How important is the 2014-15 season for Ohio State?

Kevin Hoffman-USA TODAY Sports

After a disappointing early exit in the NCAA tournament, the Buckeyes look to reload and prove they deserve mention among the nation's elite programs

Since Thad Matta took the reins of the Ohio State basketball program, the Buckeyes have become a perennial contender in the Big Ten and a frequent inhabitant of the top ten in national polls. Still, it's hard to argue that last season wasn't a disappointment, finishing a distant fifth in the conference standings and being bounced by Dayton in their first NCAA tournament game after having been ranked as high as third in the country in December.

Ohio State is moving forward into an uncertain future. The team will be replacing its top three scorers from a year ago and faces a leadership void with the departure of highly-decorated seniors Aaron Craft and Lenzelle Smith, Jr. Next season will serve to help answer an important question related to the Buckeyes' status as an elite college basketball program: does Ohio State rebuild or reload?

From a recruiting standpoint, no one can argue that Matta and his staff aren't stellar, bringing highly-lauded talent to Columbus year after year. But questions linger as to how effective the program is in developing players once they arrive on campus, as several blue chip recruits have failed to meet expectations.

The rising seniors for Ohio State were a consensus top-ten recruiting class in 2011, but have largely underachieved. That class featured two McDonald's All-Americans in Shannon Scott and Amir Williams, but neither has had the sort of impact that was expected in their first three years.

Scott has been an erratic offensive player to say the least, struggling to find his shot and provide consistent scoring, but was named to the Big Ten's All-Defensive team as a junior. With Craft gone, responsibility for Ohio State's signature stifling perimeter defense will fall largely on his shoulders. Scott will also serve as the Buckeyes' primary ball-handler and must prove he can initiate the offense effectively for the team to bounce back and contend in the conference.

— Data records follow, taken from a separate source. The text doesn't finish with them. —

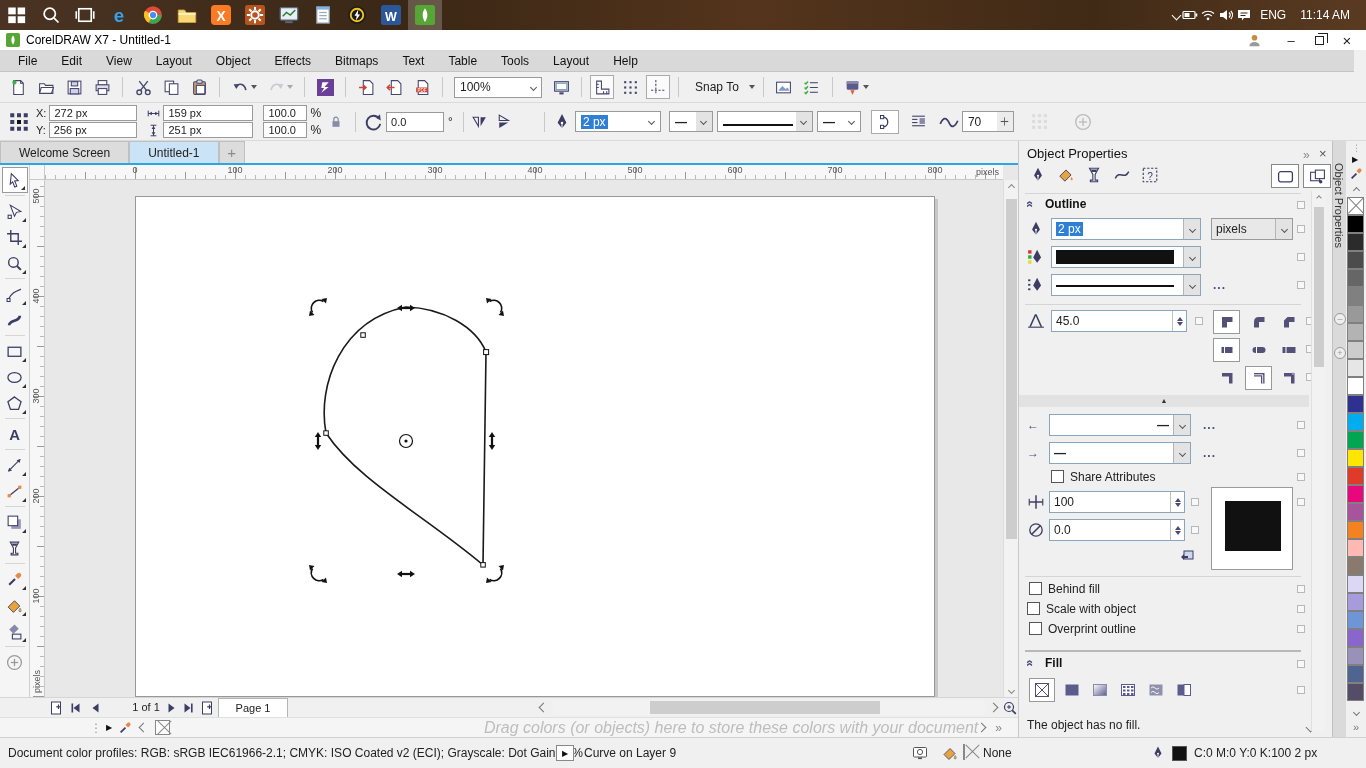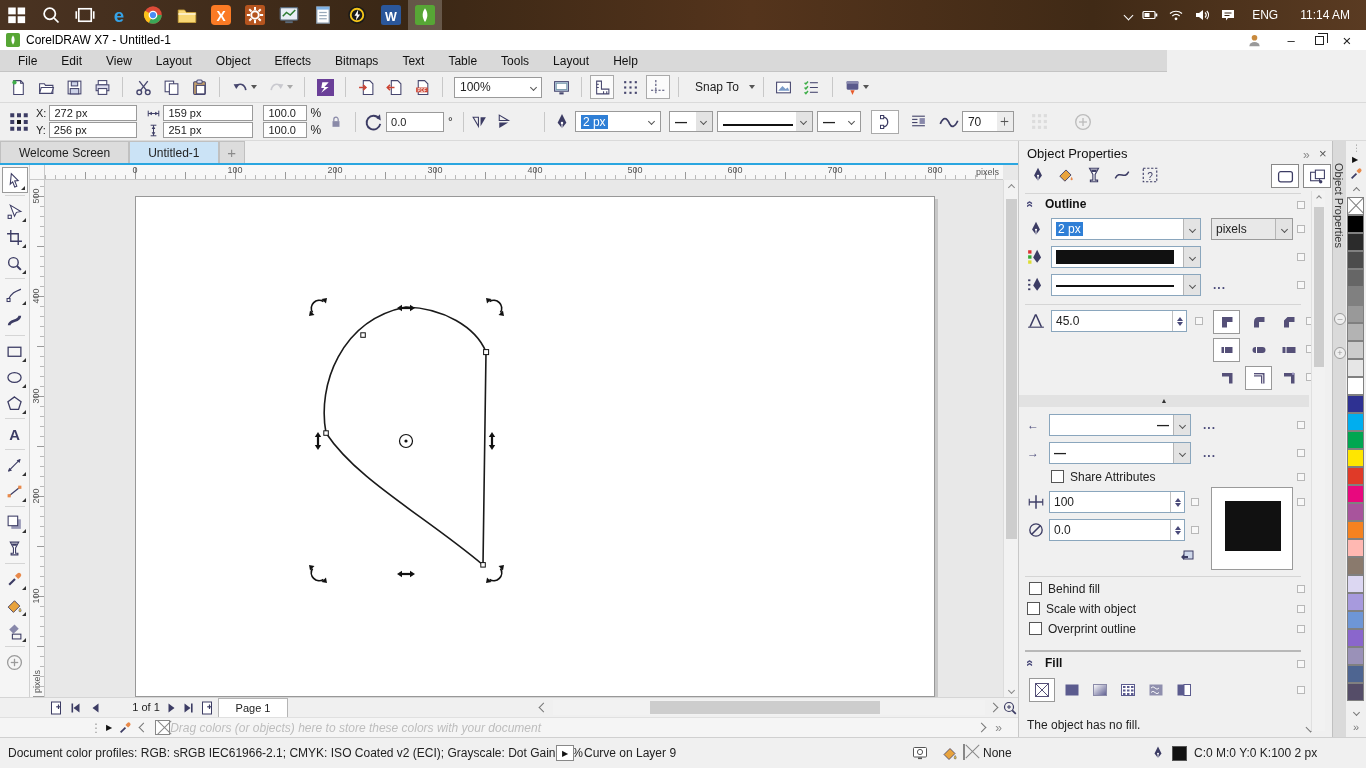"ENG" #tray { gap: 10px -> 2px }
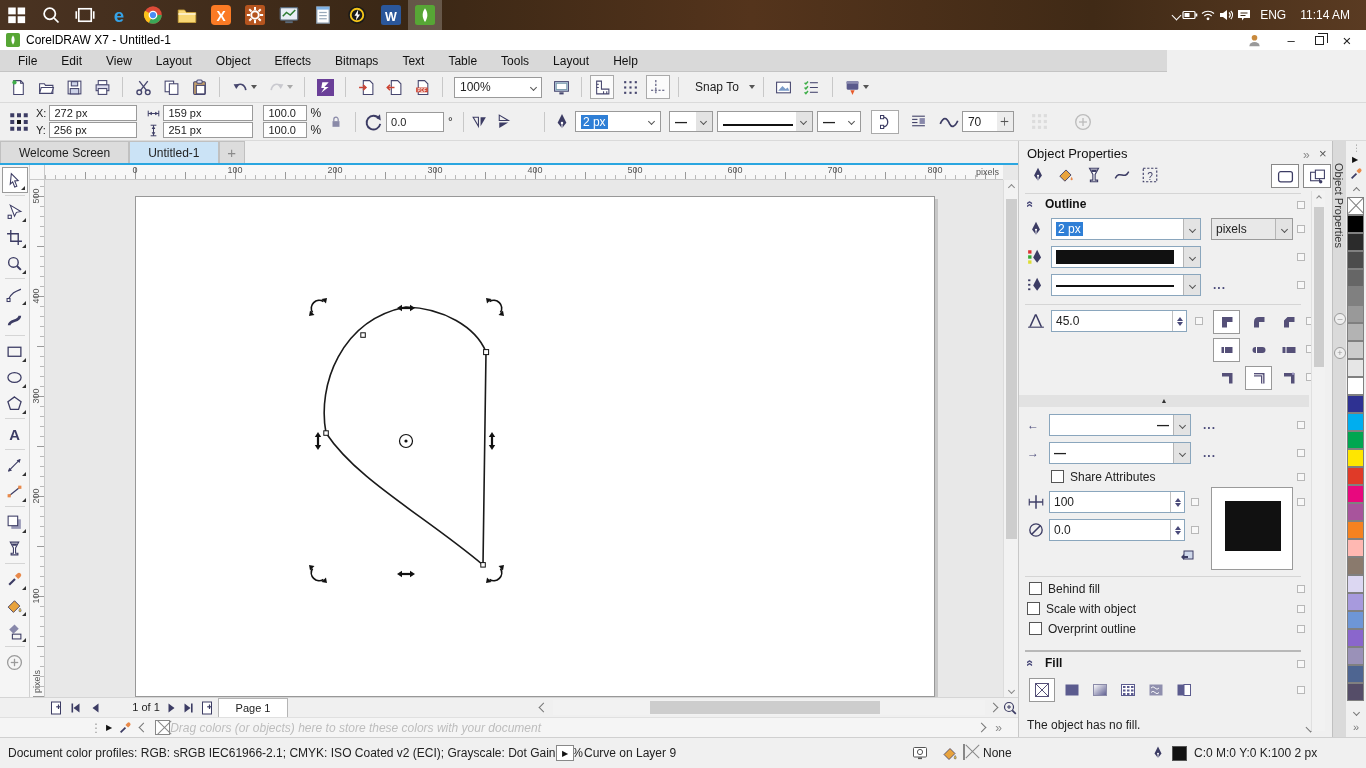"File" #menubar { width: 1167px -> 1354px }
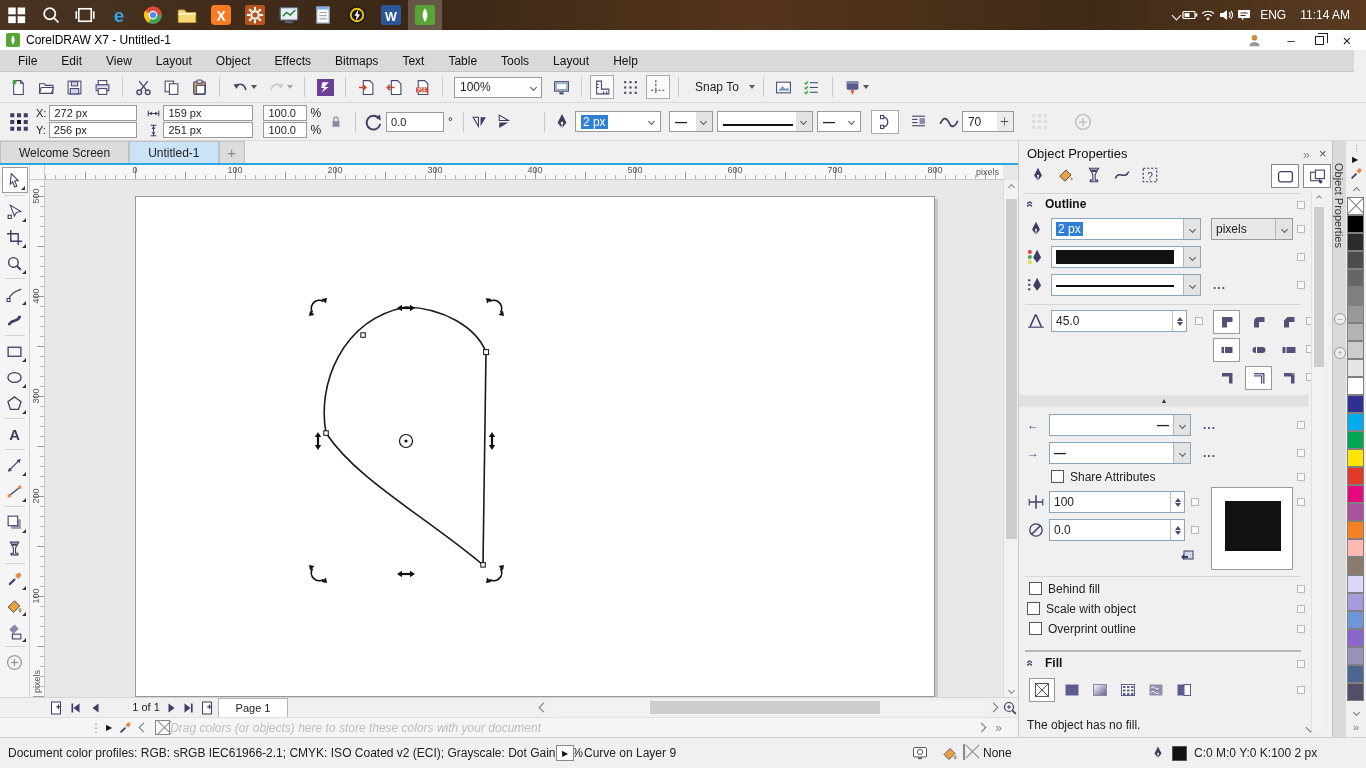"Drag colors (or objects) here" #docpal-hint { font-size: 12px -> 16px; text-align: left -> right }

Williams, too, has failed to develop as an offensive player during his tenure in Columbus, and has not come close to reaching his potential as a rebounder and rim protector. The void in the paint prompted Ohio State to look for outside help, resulting in the transfers of Anthony Lee from Temple and Trevor Thompson from Virginia Tech. Lee is expected to start right away next to Williams at power forward, while Thompson will likely have to sit out a year before donning the scarlet and grey.

A jump in offensive production from Scott (7.5 ppg), Williams (7.8 ppg), and fellow senior Sam Thompson (7.9 ppg) will be crucial as the Buckeyes try to replace the trio of Craft, Smith, and leading scorer LaQuinton Ross and their 36 points per contest. Their legacy, as well as national perception of the program as a whole, will be highly dependent on the Buckeyes shaking off last season's disappointments.

Ohio State's seniors are facing an important season for another reason as well, as they will be called upon to provide leadership to the incoming freshmen, another consensus top-ten recruiting class. Three true freshmen are expected to see significant playing time for the Buckeyes next season, and their development will go a long way towards determining how high the team can rise.

The incoming class is led by D'Angelo Russell, a McDonald's All-American himself and the No. 21 player in the country according to Rivals. The smooth shooting Russell will compete for a starting job in the backcourt from day one, and is regarded as an elite-level scorer, something the Buckeyes sorely need.

Russell will be joined by small forwards Keita Bates-Diop and Jae'Sean Tate, as well as redshirt freshman guard Kameron Williams, who missed last season due to a bout with mono early in the season that set back his development, as newcomers who will be relied upon to provide an upgrade in shooting and scoring for Ohio State. The question of how quickly these talented new players can come of age will be central all season long.

If the lights do not prove to be too bright for the freshmen, Ohio State could have its deepest team in years. Adding Russell and company to the senior class and sophomore Marc Loving gives Matta the option of going ten-deep in his rotation. However, if the newcomers fail to develop and the seniors continue to underwhelm, it could be another disappointing year, and lead to a second straight early end to the season.

Ohio State will be facing one of its toughest non-conference schedules in years, traveling to Louisville to take on the Cardinals in the Big Ten/ACC Challenge and taking part in the inaugural CBS Sports Classic against North Carolina at the United Center in Chicago. The increased competition and scrutiny early on will provide a solid indication of where the team stands before conference play begins. Also, with another solid recruiting class already taking shape for 2015, a strong showing by the Buckeyes in such high-profile games could really boost momentum on the recruiting trail.

Fans of the scarlet and grey have become accustomed to the winning ways that have been enjoyed throughout Matta's tenure, and it has raised the program's standing across the country. Still, Ohio State is largely seen as a football school. To make the jump to being considered a true basketball powerhouse, the team must continue to compete for championships in the Big Ten and nationally. After a disappointing season, it is key for the Buckeyes to rebound and prove that they can reload.